How to complete this task
Please copy each line of the listing that includes the string "Strap".

Entries shown

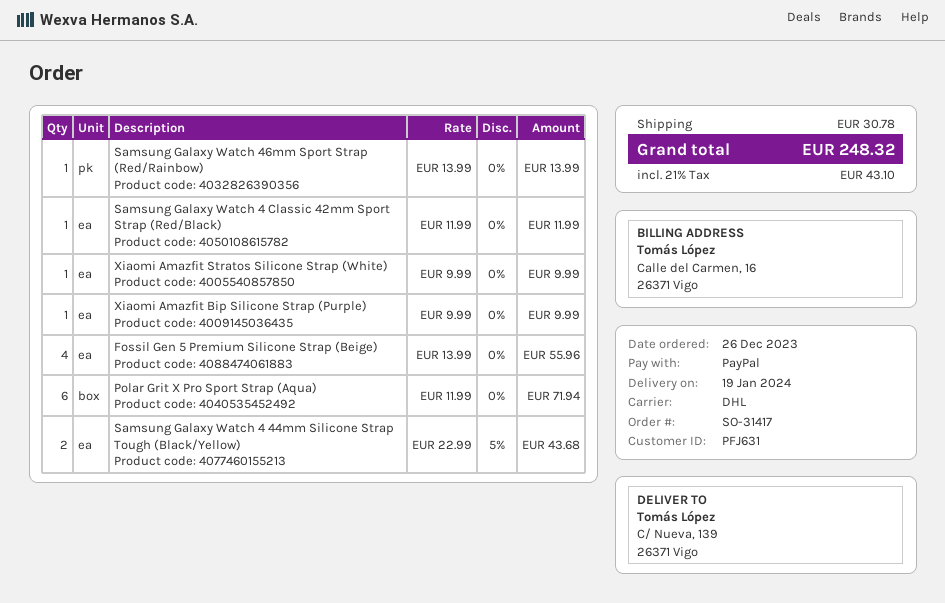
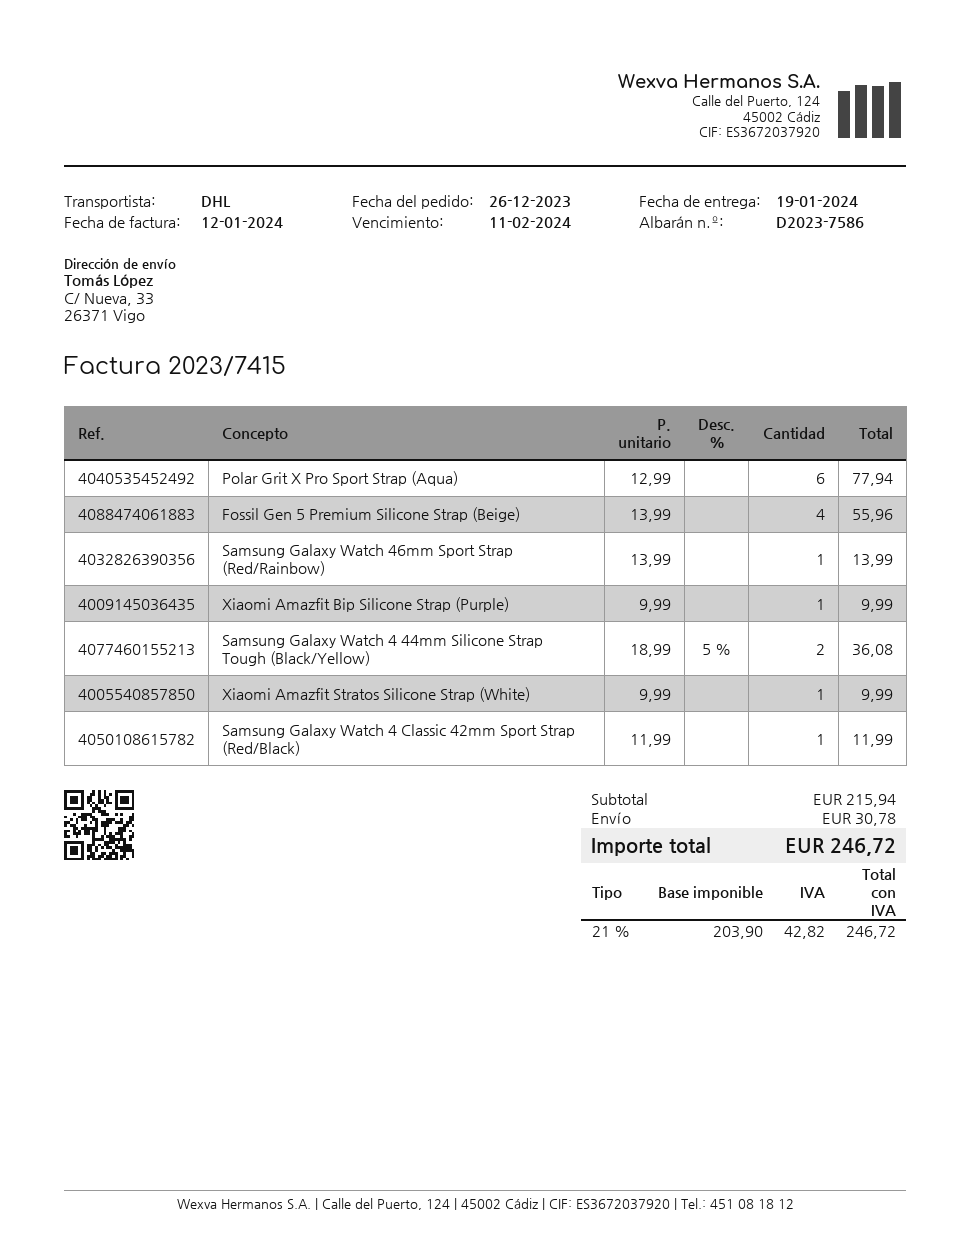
ship to: C/ Nueva, 139, 26371 Vigo -> C/ Nueva, 33, 26371 Vigo
Polar Grit X Pro Sport Strap (Aqua): 6 x 11.99 = 71.94 -> 6 x 12.99 = 77.94
Samsung Galaxy Watch 4 44mm Silicone Strap Tough (Black/Yellow): 2 x 22.99 - 5% = 43.68 -> 2 x 18.99 - 5% = 36.08
tax: 21% = 43.10 -> 21% = 42.82
total: 248.32 -> 246.72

Solution to this exercise
Polar Grit X Pro Sport Strap (Aqua): 6 x 11.99 = 71.94 -> 6 x 12.99 = 77.94
Samsung Galaxy Watch 4 44mm Silicone Strap Tough (Black/Yellow): 2 x 22.99 - 5% = 43.68 -> 2 x 18.99 - 5% = 36.08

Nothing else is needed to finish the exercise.